7

I have a lot of means of searching for malicious code within the file system, monitoring traffic, scanning log files, checking for suspicious/masked processes etc.

However, scanning a relational database such as MySQL is no easy task. Some exploits such as the Magento Shoplift from 2015 aim to inject malicious code within the database being aware of its structure and how it cooperates with the server-side application(s). Dumping the database and then running a signature-based search would be utterly inefficient as some of data is stored in BLOB and other types of data. Also, it is not necessarily looking suspicious and is far from what a PHP webshell might look like, for instance.

My question is: what is the most practical and efficient way to detect anomalies and spot malicious code in a MySQL database?

Could the following be considered a decent approach?

  1. Dump the database;
  2. Check it line by line compared to the same database from a backup archive;
    • say using a functionality similar to that of diffchecker.com;
  3. Analyze the newly inserted/updated data;
    • this might involve skipping large amounts of data which is clearly not that of any malicious behavior;

Thank you.

McJohnson
  • 282
  • 2
  • 7
  • Why do you need to dump the database? A BLOB is simply stored as it is in the database files, a signature checker (i.e. a scanning tool) should be able to find malware signatures anywhere within a file including a tablespace file. – grochmal Sep 19 '16 at 23:32
  • As I've mentioned it earlier, signature-based detection is useless in this case. BLOBs were just an example. I don't need a solution fitted to BLOB data in particular but to the entire data in the database. – McJohnson Sep 19 '16 at 23:50
  • Fair enough. But I still believe that you might focus a little more the question about what kind of "malicious code" you're looking for. Most malware does not compress well therefore even if the database does some compression a scanner can find it. But "malicious code" can pretty well be some XSS attempt and that would not be found by a malware scan (and an XSS attempt would compress well too). – grochmal Sep 19 '16 at 23:55

1 Answers1

1

Interesting question. First you have to define what kind of malware you are looking for. In this case this might be:

  • Malicious data: Modified data that lost integrity.
  • Malicious code: Established, embedded or modified data that is capable of running (e.g. executable binaries, stored XSS).
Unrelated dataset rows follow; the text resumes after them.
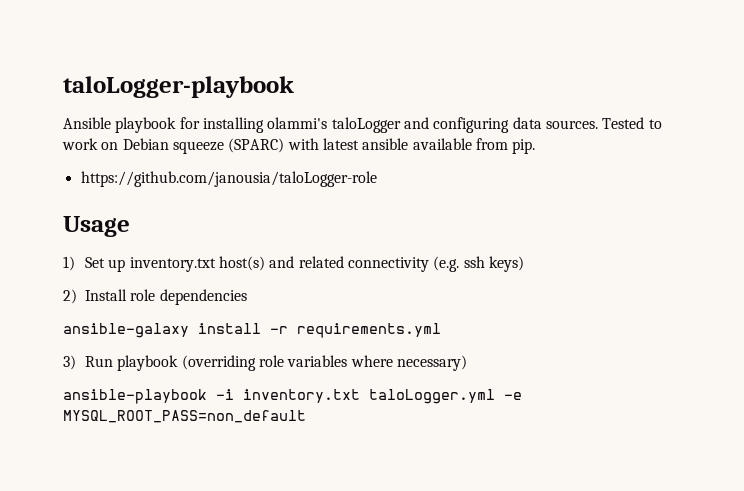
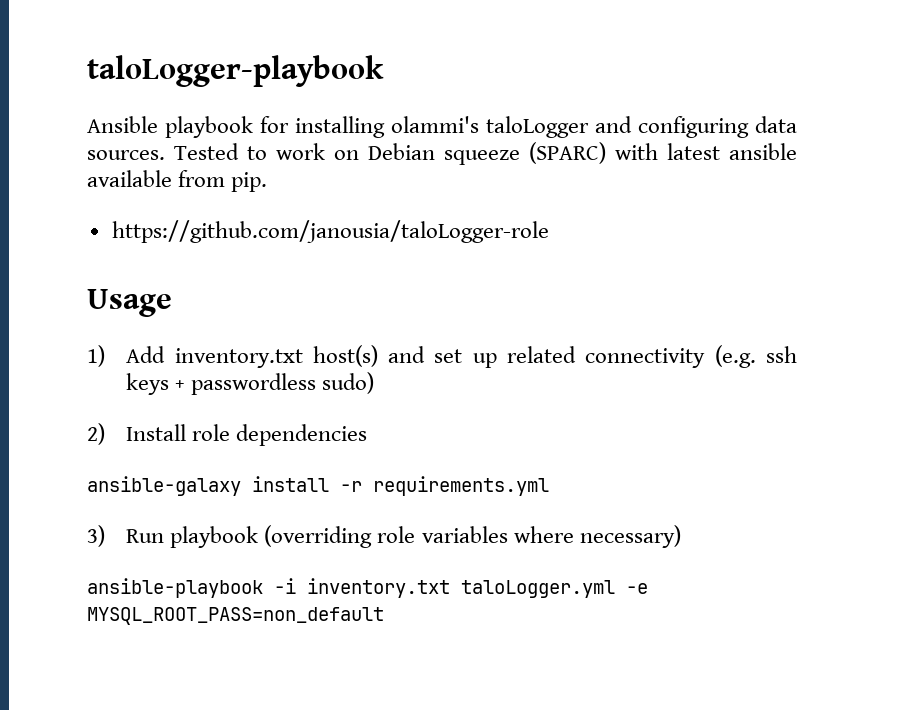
[84,257,126,272] Set up -> [126,346,166,363] Add
(295, 262) none -> [434,349,497,368] set up
[488,256,524,272] keys) -> [126,372,375,395] keys + passwordless sudo)

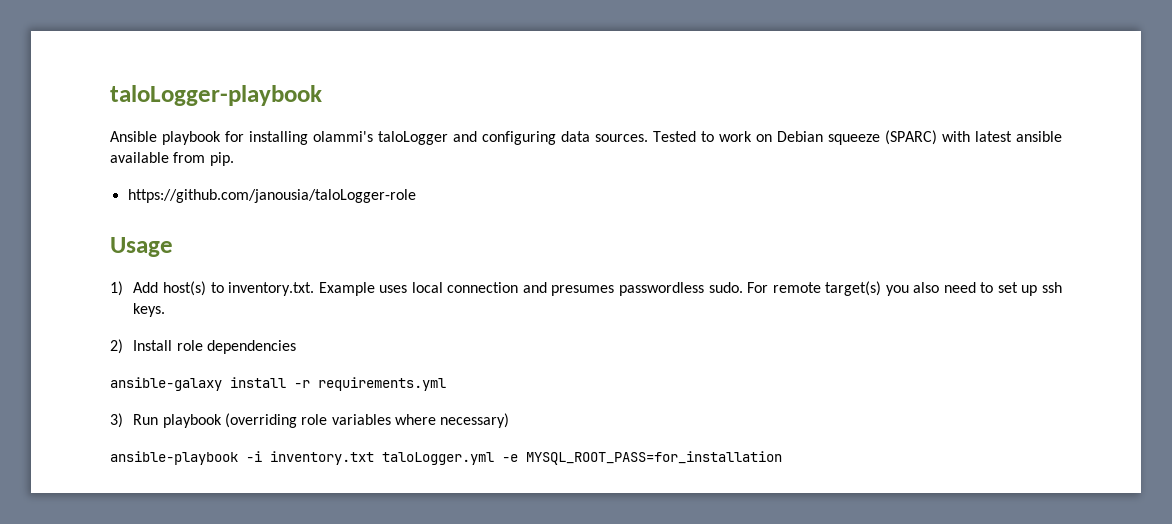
[174,345,798,368] [126,372,375,395] inventory.txt host(s) and set up related connectivity (e.g. ssh keys + passwordless sudo) -> [163,281,1062,296] [133,303,166,317] host(s) to inventory.txt. Example uses local connection and presumes passwordless sudo. For remote target(s) you also need to set up ssh keys.
[87,607,384,625] MYSQL_ROOT_PASS=non_default -> [526,451,782,465] MYSQL_ROOT_PASS=for_installation

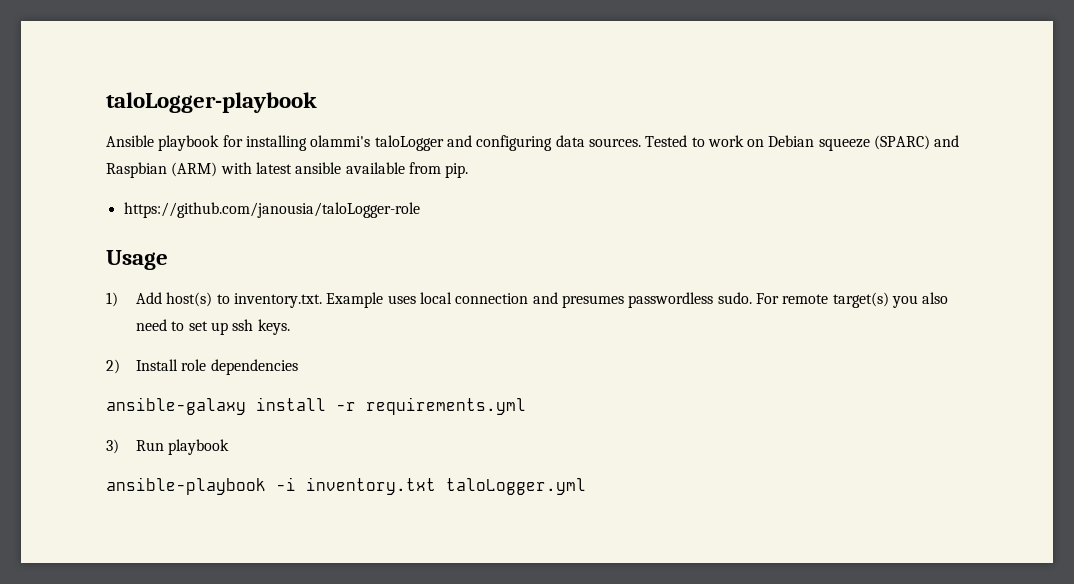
(937, 137) none -> [934,135,960,147] [106,162,218,178] and Raspbian (ARM)
[225,413,510,428] (overriding role variables where necessary) -> (230, 447) none
[502,451,782,465] -e MYSQL_ROOT_PASS=for_installation -> (586, 486) none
If you are trying to detect malicious data you might chose one of the options:

  • Analyse the data for integrity by using regex. This might take a lot of time for preparation because you have to know how exactly your data structures have to look like.
  • Compare legitimate data to the current data sets to detect differences. You might create a hash value of fields, records or tables and compare them once in a while. Storing them in the same database might not be advised. Use another database or even another medium for that (e.g. a file-based approach). If an attacker is able to compromise the database and influence integrity, he might not be able to do the same on the file-system.

This approach might be able to detect malicious code also. But you might be able to use other techniques to detect it properly:

  • Use a signature-based approach to determine malicious code fragments. The easiest way is to screen you fields. But this expects the data to be in a format which is understood by the scanning engine. If you are serializing or encoding your data, this might hurt the detection possibilities.
  • You might want to create a dedicated API access possibility for you scanning desires. Your database must provide the data like it would be within an attack. For example if you are using your data within a mail attachment, your API shall create such an attachment to make it possible to be scanning how it will be in the end. Other examples are file-based and web-based output.

Signature-based scanning approaches are error-prone, inefficient and slow. If you have the chance to establish an integrity checking as soon as data is written, this might be much more solid.

Marc Ruef
  • 1,060
  • 5
  • 12